Catlett happily switched from big bands to small groups, such as those led by Eddie Condon and Lionel Hampton, without any discernible difficulty. In 1941 he joined Benny Goodman, giving that band an overwhelming plangency it never received from any other drummer. In the late '30s and early '40s Catlett worked and played endlessly, appearing on countless recording sessions with a staggeringly wide variety of musicians.
The advent of bebop appeared not to trouble him and if he never fully adapted his style he certainly gave his front-line colleagues few problems. In the early '40s Catlett was a member of the superb Teddy Wilson Sextet; when this engagement ended he led his own bands until he joined Louis Armstrong's All Stars in 1947.
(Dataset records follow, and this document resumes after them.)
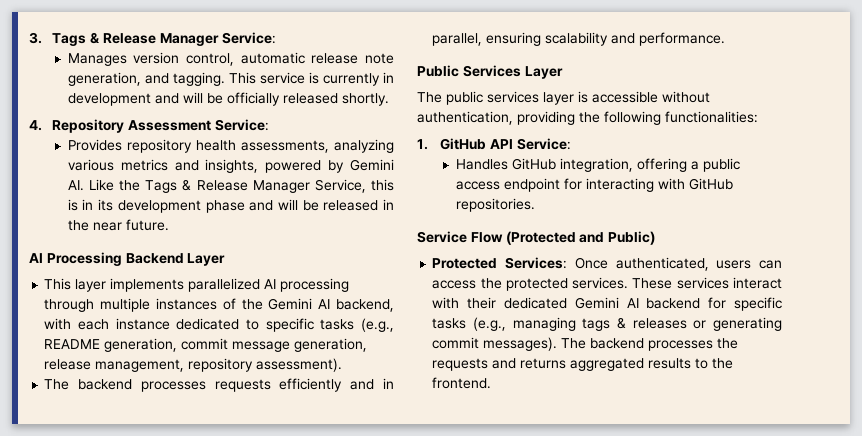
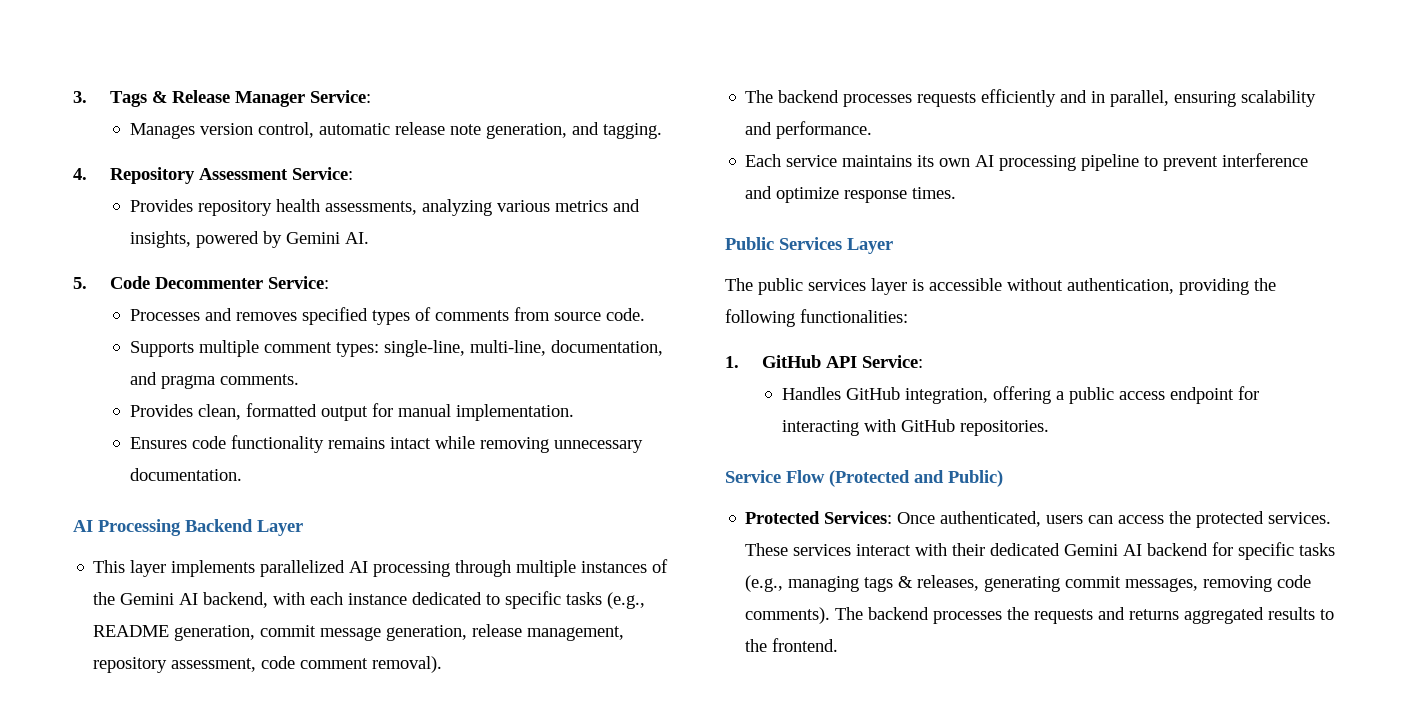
- This service is currently in development and will be officially released shortly.
- Provides repository health assessments, analyzing various metrics and insights, powered by Gemini AI. Like the Tags & Release Manager Service, this is in its development phase and will be released in the near future.
+ Provides repository health assessments, analyzing various metrics and insights, powered by Gemini AI.
+ 5. Code Decommenter Service:
+ Processes and removes specified types of comments from source code.
+ Supports multiple comment types: single-line, multi-line, documentation, and pragma comments.
+ Provides clean, formatted output for manual implementation.
+ Ensures code functionality remains intact while removing unnecessary documentation.
- This layer implements parallelized AI processing through multiple instances of the Gemini AI backend, with each instance dedicated to specific tasks (e.g., README generation, commit message generation, release management, repository assessment).
+ This layer implements parallelized AI processing through multiple instances of the Gemini AI backend, with each instance dedicated to specific tasks (e.g., README generation, commit message generation, release management, repository assessment, code comment removal).
+ Each service maintains its own AI processing pipeline to prevent interference and optimize response times.
- These services interact with their dedicated Gemini AI backend for specific tasks (e.g., managing tags & releases or generating commit messages).
+ These services interact with their dedicated Gemini AI backend for specific tasks (e.g., managing tags & releases, generating commit messages, removing code comments).

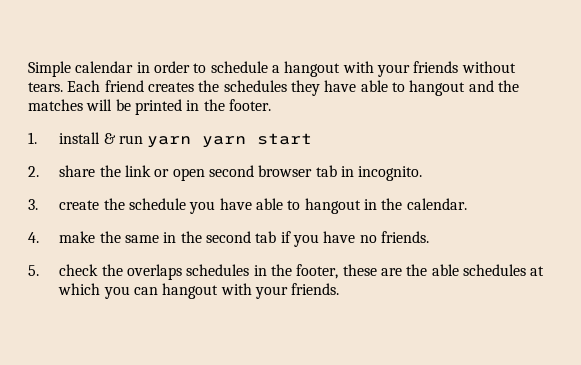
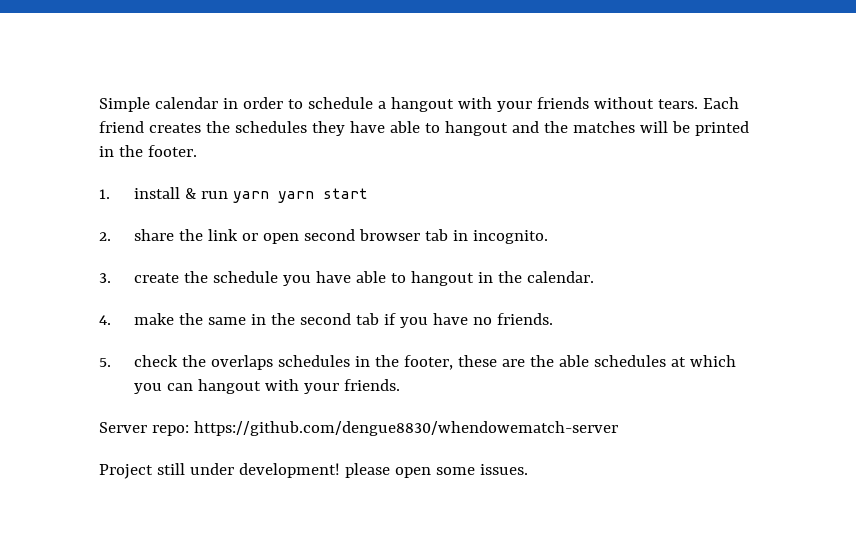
+ Server repo: https://github.com/dengue8830/whendowematch-server
+ Project still under development! please open some issues.

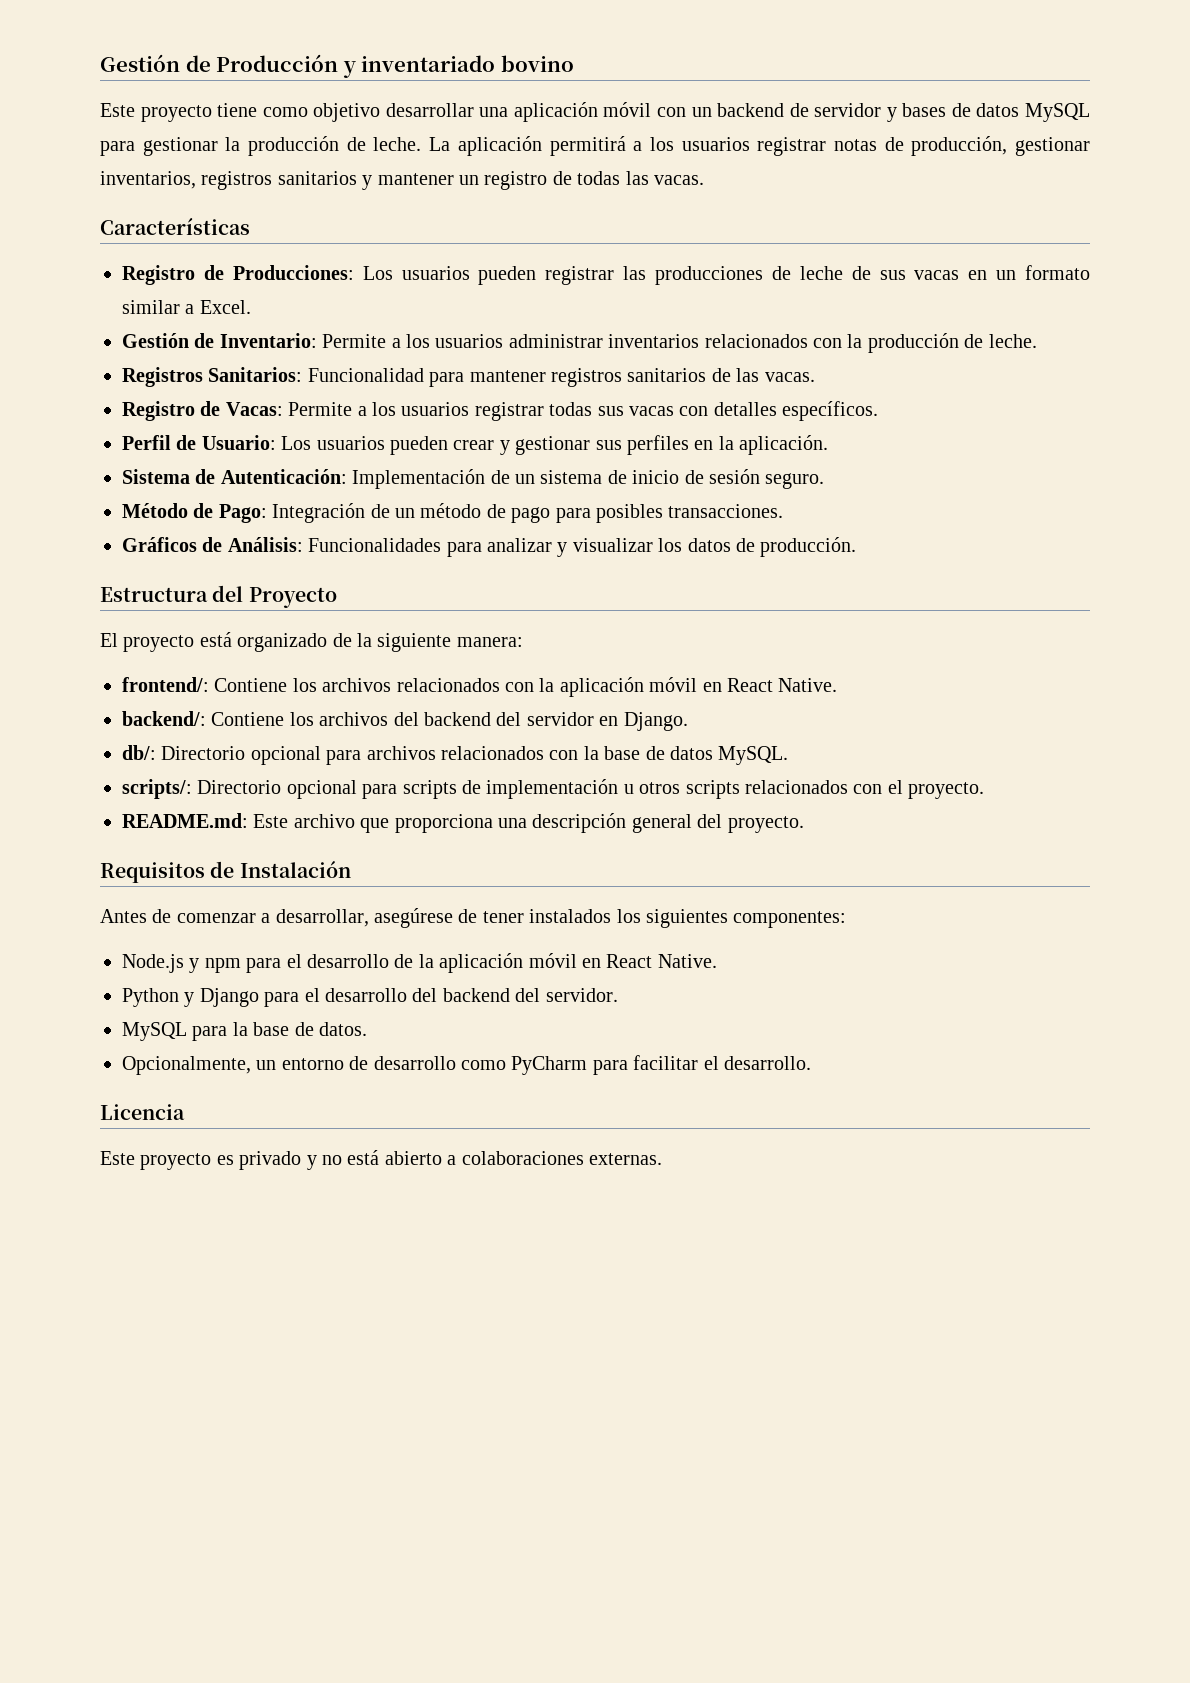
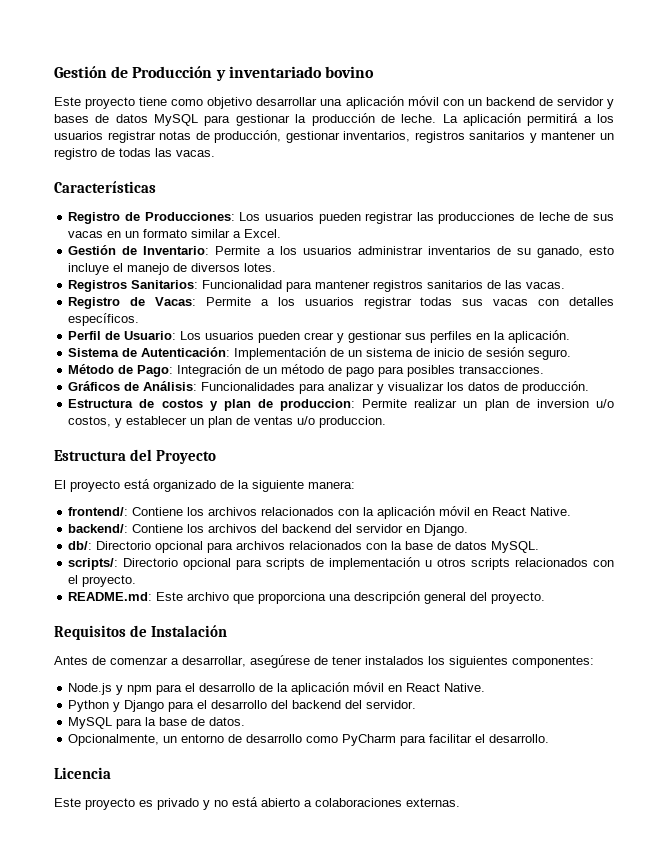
- Gestión de Inventario: Permite a los usuarios administrar inventarios relacionados con la producción de leche.
+ Gestión de Inventario: Permite a los usuarios administrar inventarios de su ganado, esto incluye el manejo de diversos lotes.
+ Estructura de costos y plan de produccion: Permite realizar un plan de inversion u/o costos, y establecer un plan de ventas u/o produccion.

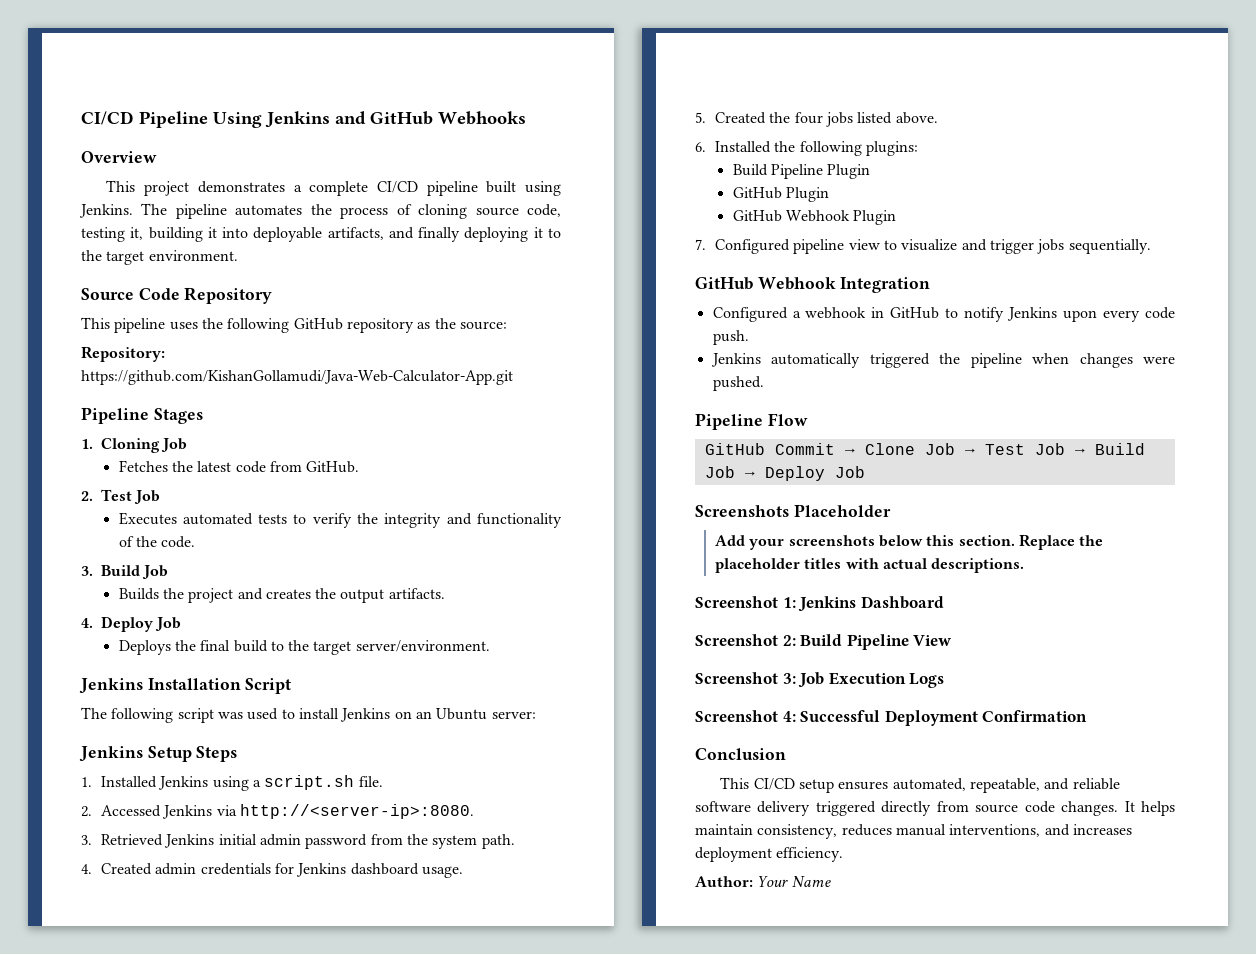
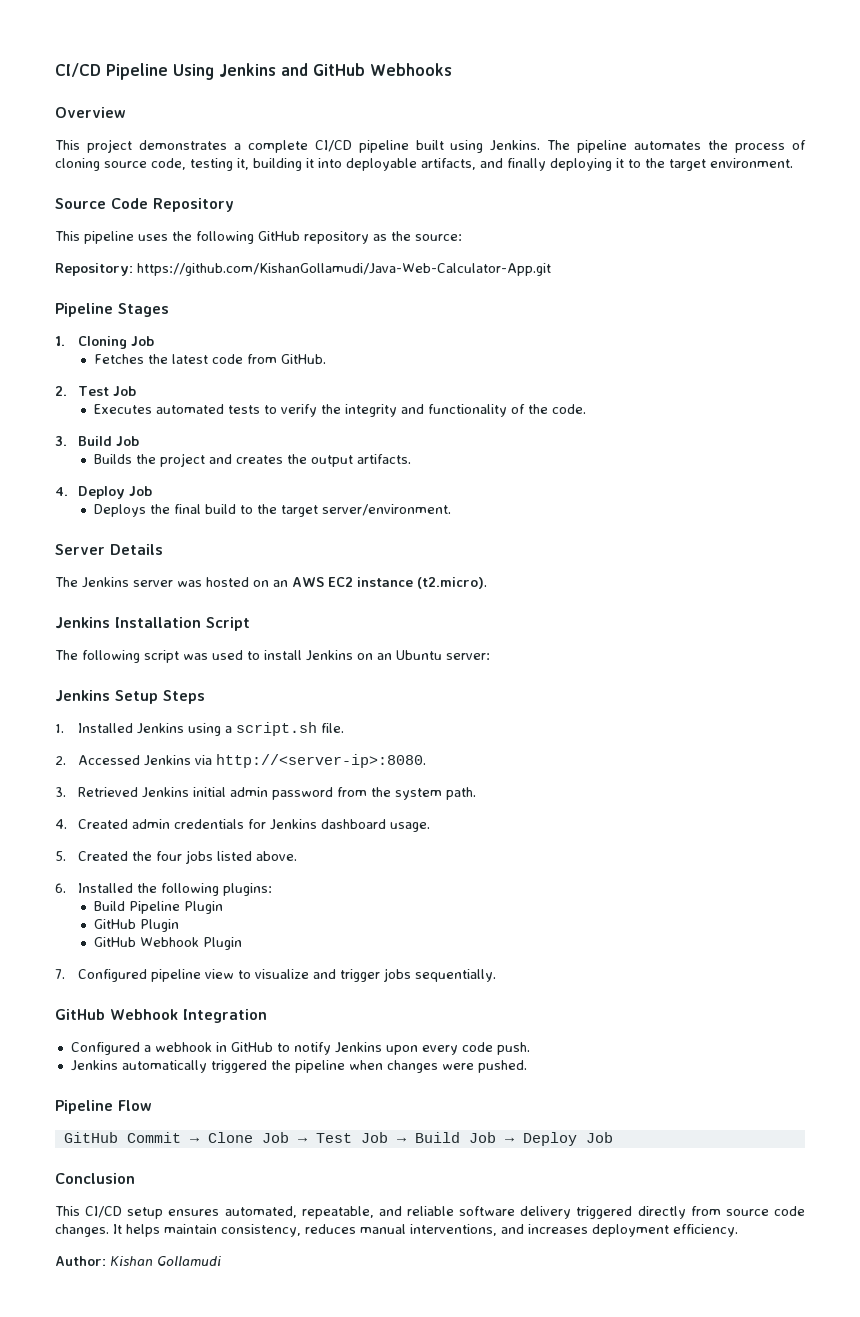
+ Server Details
+ The Jenkins server was hosted on an AWS EC2 instance (t2.micro).
- Screenshots Placeholder
- Add your screenshots below this section. Replace the placeholder titles with actual descriptions.
- Screenshot 1: Jenkins Dashboard
- Screenshot 2: Build Pipeline View
- Screenshot 3: Job Execution Logs
- Screenshot 4: Successful Deployment Confirmation
- Author: Your Name
+ Author: Kishan Gollamudi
He remained with Armstrong until 1949 when the years of all-night jam sessions began to catch up with him. Ill or not, Catlett continued to work, but on 25 March 1951 he collapsed and died while visiting friends backstage at a Oran ‘Hot Lips’ Page benefit concert at the Chicago Opera House.
Although a brilliant technician, Catlett chose to play in a deceptively simple style. With the fleet, smoothly-swinging Wilson sextet he was discreet and self-effacing; with Goodman he rolled the band remorselessly onward, with Armstrong he gave each of his fellow musicians an individualized accompaniment that defied them not to swing.
Instantly identifiable, especially through his thundercrack rimshots, Catlett always swung mightily. On stage, he was a spectacular showman, clothing his massive frame in green plaid suits, tossing his sticks high in the air during solos and generally enjoying himself.